---------- Provided data
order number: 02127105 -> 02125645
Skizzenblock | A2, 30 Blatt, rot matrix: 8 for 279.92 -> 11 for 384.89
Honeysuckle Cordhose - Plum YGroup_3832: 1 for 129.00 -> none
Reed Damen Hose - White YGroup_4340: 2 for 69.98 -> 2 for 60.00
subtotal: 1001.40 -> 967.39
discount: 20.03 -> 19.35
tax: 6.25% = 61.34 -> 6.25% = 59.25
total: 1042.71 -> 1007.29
--------------------
__Directions__
From the line with "discount: 20.03 -> 19.35" to the final line of the entries above, return every line exactly as written.

__Your response__
discount: 20.03 -> 19.35
tax: 6.25% = 61.34 -> 6.25% = 59.25
total: 1042.71 -> 1007.29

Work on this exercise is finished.